A Congressional Circus: American Politics Turn Farcical


Jeff Wheeler

Politicians seem more concerned with attracting attention to themselves rather than the issues at hand. (Jeff Wheeler/Minneapolis Star Tribune/MCT)


Politicians seem more concerned with attracting attention to themselves rather than the issues at hand. (Jeff Wheeler/Minneapolis Star Tribune/MCT)

All summer long, headlines across television and computer screens exclaimed the urgency of the national debt crisis as our country came closer to possibly falling into default. As with all political issues, the Democrats and Republicans proposed different solutions to solve the issue.

Yet what began as a tempered debate with a possible compromise turned into a complete impasse as both sides became obsessed with humiliating the other party. Audiences of CNN, FOX and MSNBC tuned in nightly only to see the theatrics of the Ringling Bros. Circus, as opposed to the serious dealings of a functional Congress.

Finally, on Aug. 5 Standard &  Poor’s (S&P), our nation’s credit rating provider, reacted by downgrading America’s top credit rating from “AAA” to “AA+.” It is a significant change that reflects the volatile national economy and the company’s pessimistic views on the competency of our government. In their justification of the downgrade, S&P states:

“The downgrade reflects our opinion that the fiscal consolidation plan that Congress and the Administration recently agreed to falls short of what, in our view, would be necessary to stabilize the government’s medium-term debt dynamics…[T]he effectiveness, stability and predictability of American policymaking and political institutions have weakened at a time of ongoing fiscal and economic challenges to a degree more than we envisioned when we assigned a negative outlook to the rating on April 18, 2011.”

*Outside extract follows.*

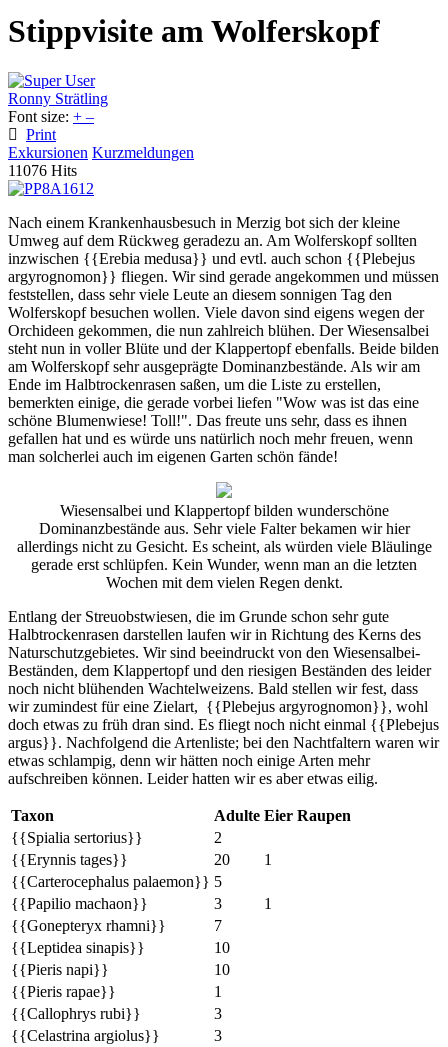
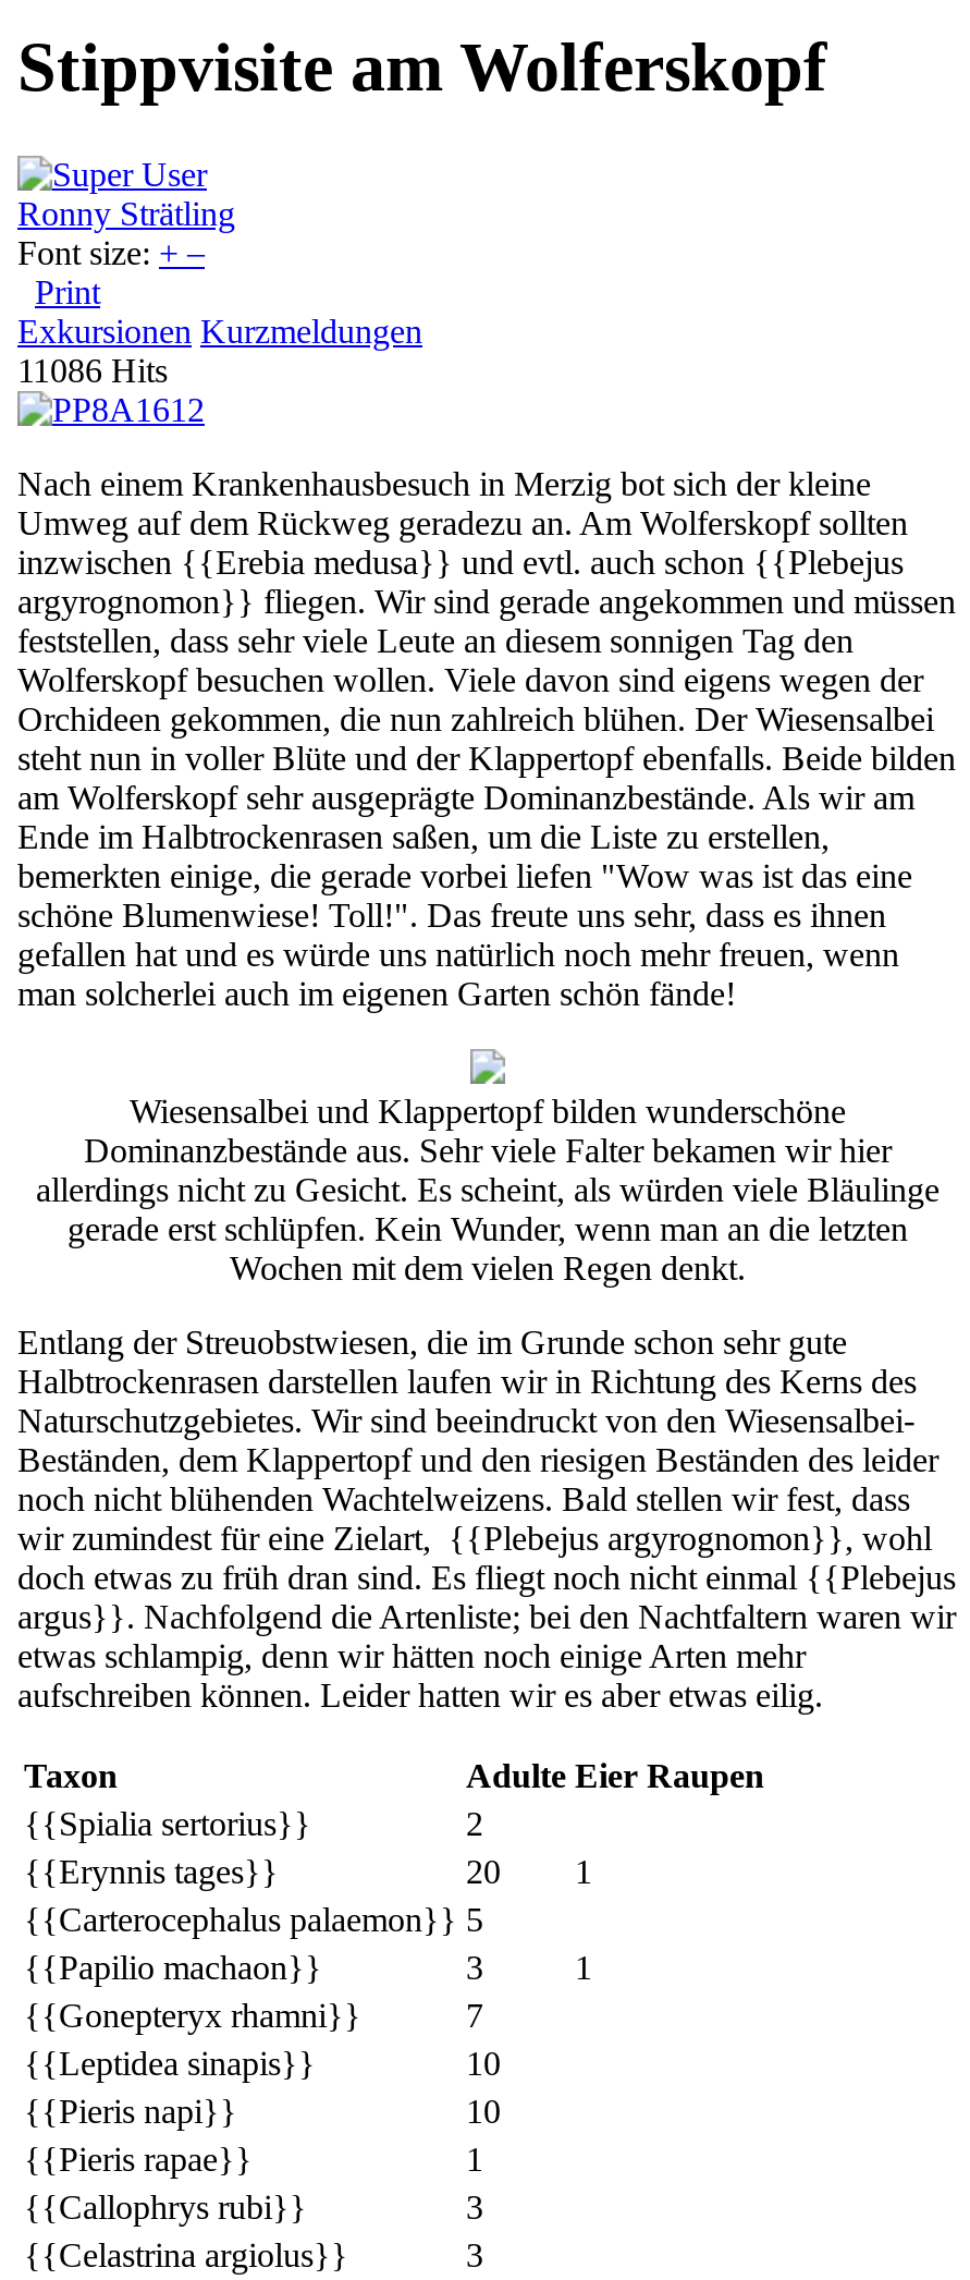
[8,162,77,179] 11076 Hits -> [17,351,168,388] 11086 Hits

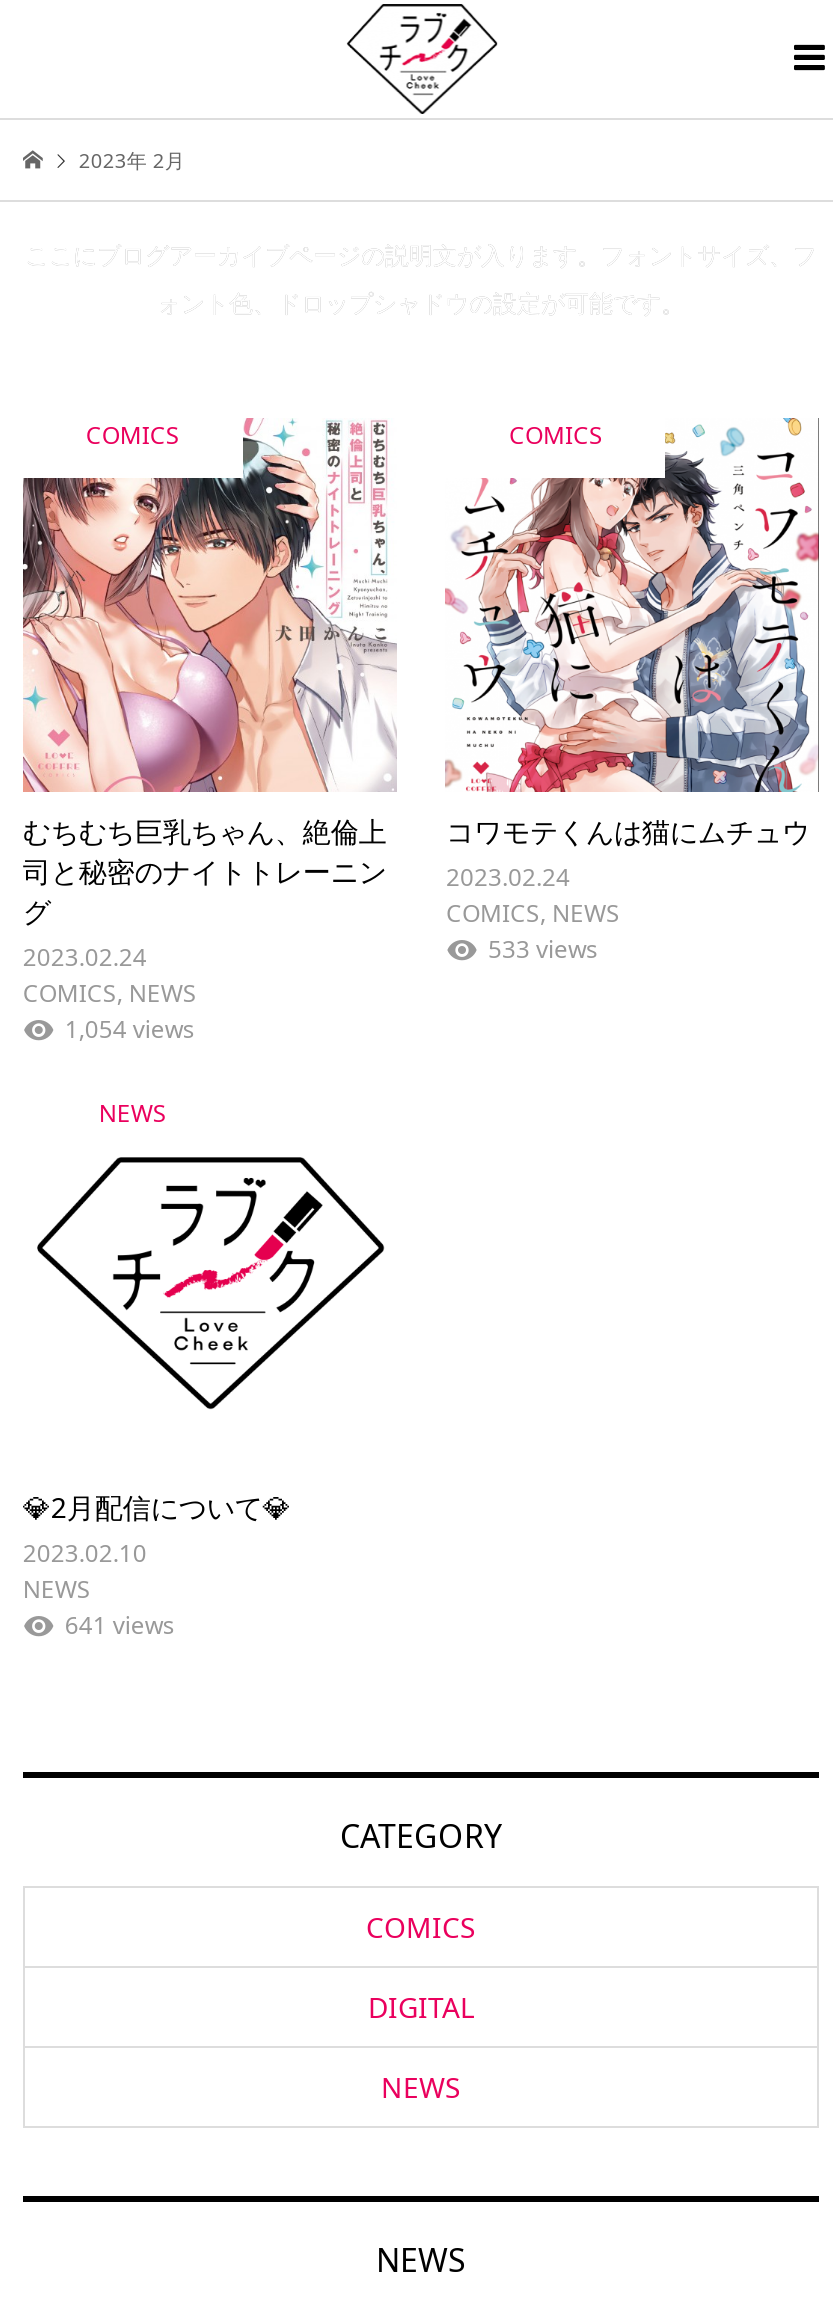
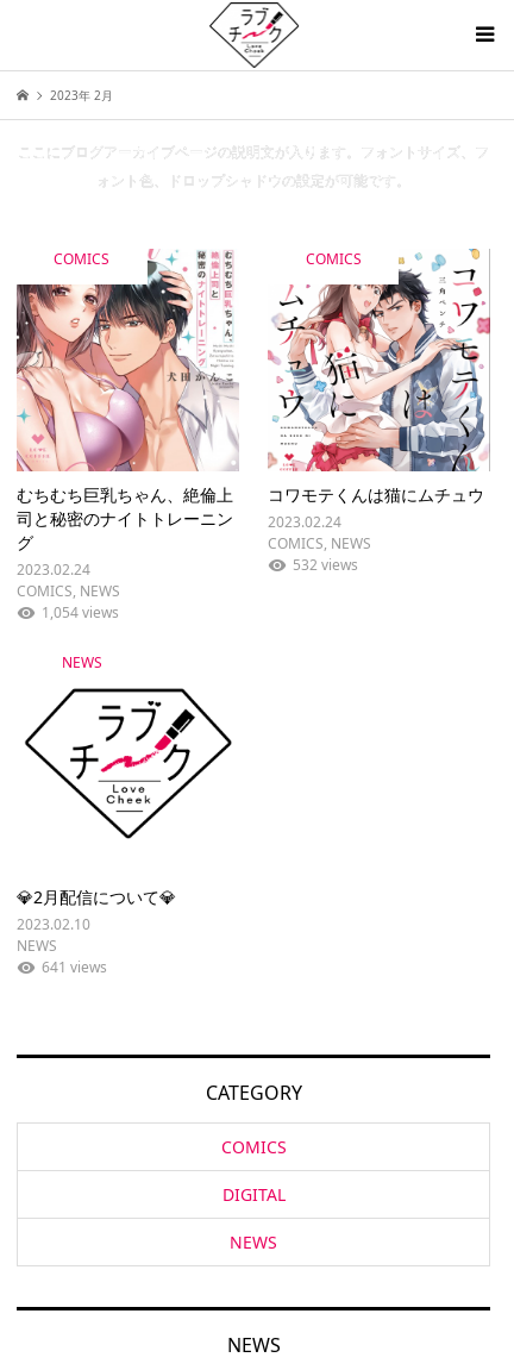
[488,931,598,965] 533 views -> [293,554,359,575] 532 views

The reason for taking such a drastic measure? S&P argues that current political divides are too strong to allow officials to compromise on a fiscal plan that will alleviate the nation’s debt.

Huzzah! The elephant in the room is no longer plastered against the wall, too timid to make a sound. Its call is loud and strong, commanding the attention of our politicians with a much needed reality check.

The downgrade from S&P was initiated by a long and harrowing game of tug of war for the spotlight. After the nation hit its debt limit of $14.29 trillion in May, Congress had to decide the best way to maintain the country’s economy and an operating government before their deadline of Aug. 2.

President Obama pushed for the Democrats’ demands to raise the debt ceiling to avoid default. He proposed cutting spending while increasing taxes to build revenue.

On the other hand, the Republicans insisted on going into default. Republican Speaker John Boehner tirelessly demanded to stop further stimulus measures and wanted to cut spending on entitlement programs such as Medicare and Social Security without increasing taxes.

The deadlock was surely frustrating. But at least watching the politicians’ shucking and jiving kept us entertained. Pundits across the channels started shouting matches at whatever chance they could get. And Boehner could not help but join in on the theatrics; to the dismay of citizens and fellow officials, he refused to sign a proposal drafted by the Democrats to fix the debt crisis just three days before the country automatically fell into default.

In the end, what was supposed to be compromise came to be a cop-out. Yes, the fiscal plan has increased the debt ceiling by 2.1 trillion, maintaining entitlement funds and increasing Pell Grants. But the public is now left with cuts in those same entitlement programs and discretionary spending in services such as the military, various agencies and subsidized loans for graduate students.

Most disappointing is that Obama failed to include tax revenues from wealthy Americans, his main solution to fighting the national debt. Fiscal analysts were quick to criticize the final product, disapproving the lack of critical entitlement reforms and skeptical that spending cuts alone would take us out of such a large debt. At the end of the exhausting and futile battle, people across America did not know whether to laugh or cry.

I watch the news at night to educate myself and to form my views for the 2012 elections. But I find myself becoming more apathetic toward our politicians’ misguided actions. Once again, the American people have had to pay because of the Republicans’ extreme actions to get the Democrats out of the White House and because the Democrats cannot stand their ground. It is clear that our officials have become too distracted by their partisan motives to seriously address the public’s needs.

While politicians are preoccupied with gaining a stake in the upcoming elections with photo ops and a sound byte on the 6:00 p.m. news, our children’s academic skills are falling behind their counterparts around the world due to an inadequate public education system. Our middle class is getting smaller and smaller. Parents are losing their savings, no longer able to ensure their children a better life. Students are leaving campus with useless degrees unable to find work. If current conditions are not startling enough, fiscal analysts are predicting a second recession.

The American public is losing patience and we need our government more than ever. I challenge our nation’s officials to step out of the spotlight, stop posing for the cameras and to face our nation’s problems head on.